DESCRIPTION OF THE TASK - Search the material below for the word "BIBLIA". Copy every line that has it.

MATERIAL FOR THE TASK -
──────
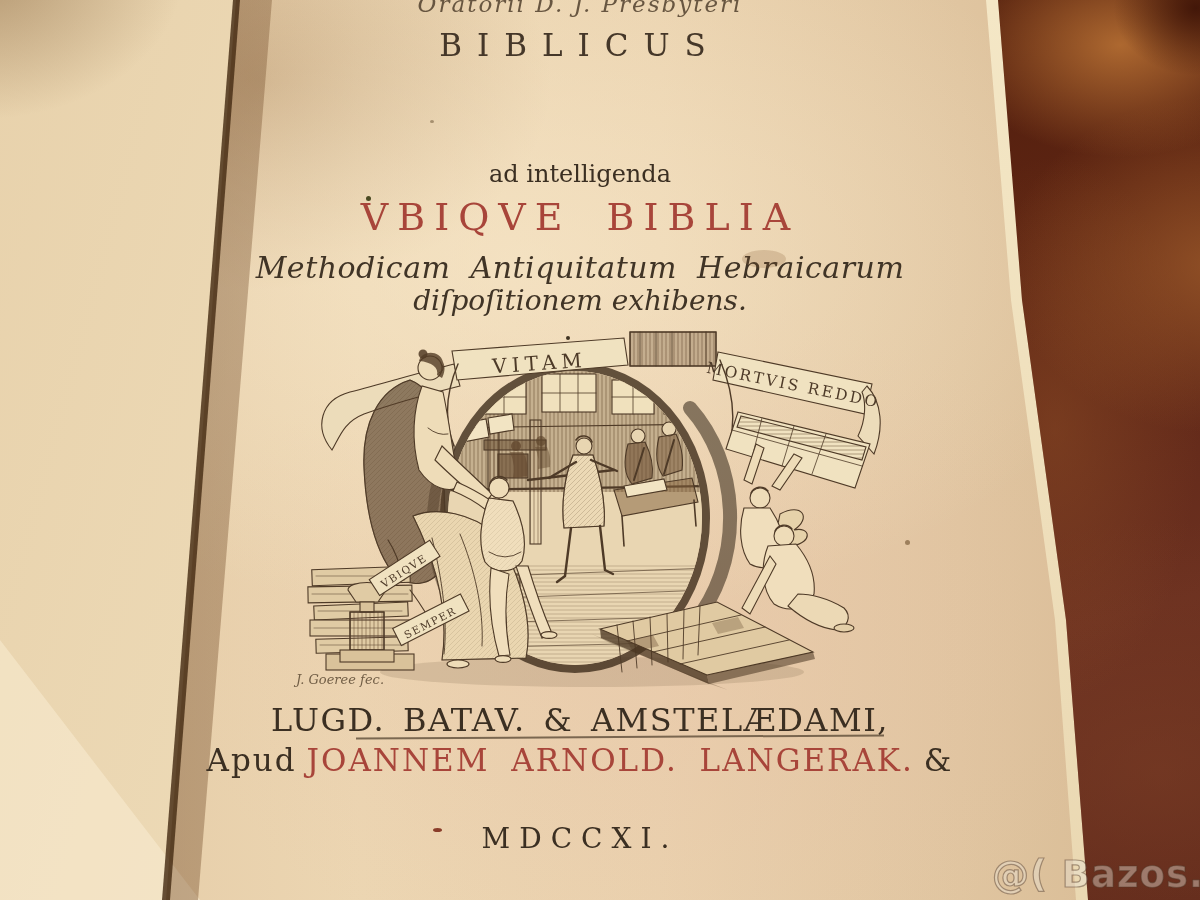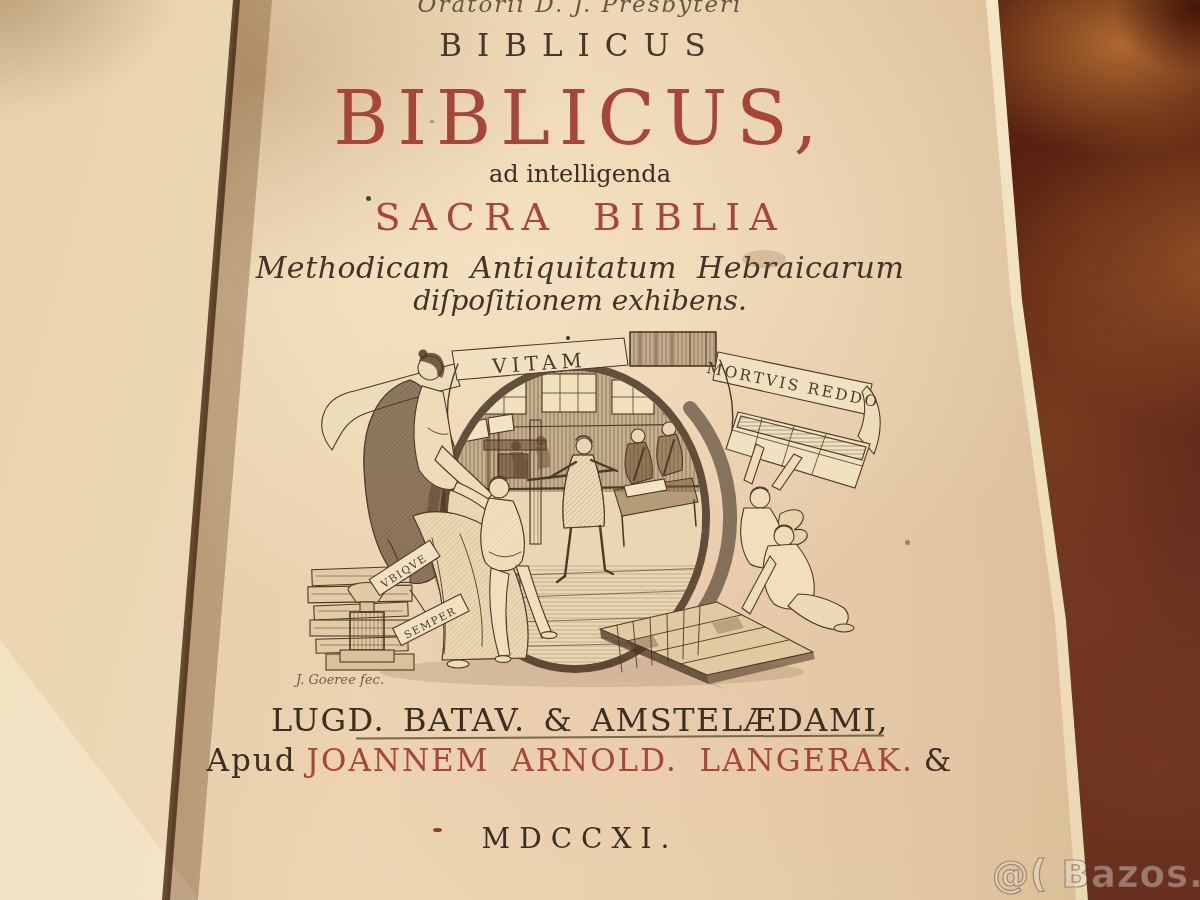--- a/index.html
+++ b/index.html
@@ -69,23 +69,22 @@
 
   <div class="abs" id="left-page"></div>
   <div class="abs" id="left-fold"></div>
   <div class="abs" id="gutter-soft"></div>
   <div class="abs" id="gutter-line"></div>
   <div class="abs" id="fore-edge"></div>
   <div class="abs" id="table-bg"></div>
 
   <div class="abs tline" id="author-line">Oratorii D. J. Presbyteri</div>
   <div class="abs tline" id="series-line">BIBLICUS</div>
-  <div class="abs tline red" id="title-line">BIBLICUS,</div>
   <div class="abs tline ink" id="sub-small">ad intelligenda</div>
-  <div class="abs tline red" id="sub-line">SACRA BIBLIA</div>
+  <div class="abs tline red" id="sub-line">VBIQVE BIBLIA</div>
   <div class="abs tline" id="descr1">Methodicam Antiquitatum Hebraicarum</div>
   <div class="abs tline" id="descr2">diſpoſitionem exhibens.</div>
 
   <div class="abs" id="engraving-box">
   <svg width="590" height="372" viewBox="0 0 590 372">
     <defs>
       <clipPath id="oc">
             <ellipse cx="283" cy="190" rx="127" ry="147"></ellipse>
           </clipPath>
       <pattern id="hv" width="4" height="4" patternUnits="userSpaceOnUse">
──────
SOLUTION FOR THIS EXERCISE -
-  <div class="abs tline red" id="sub-line">SACRA BIBLIA</div>
+  <div class="abs tline red" id="sub-line">VBIQVE BIBLIA</div>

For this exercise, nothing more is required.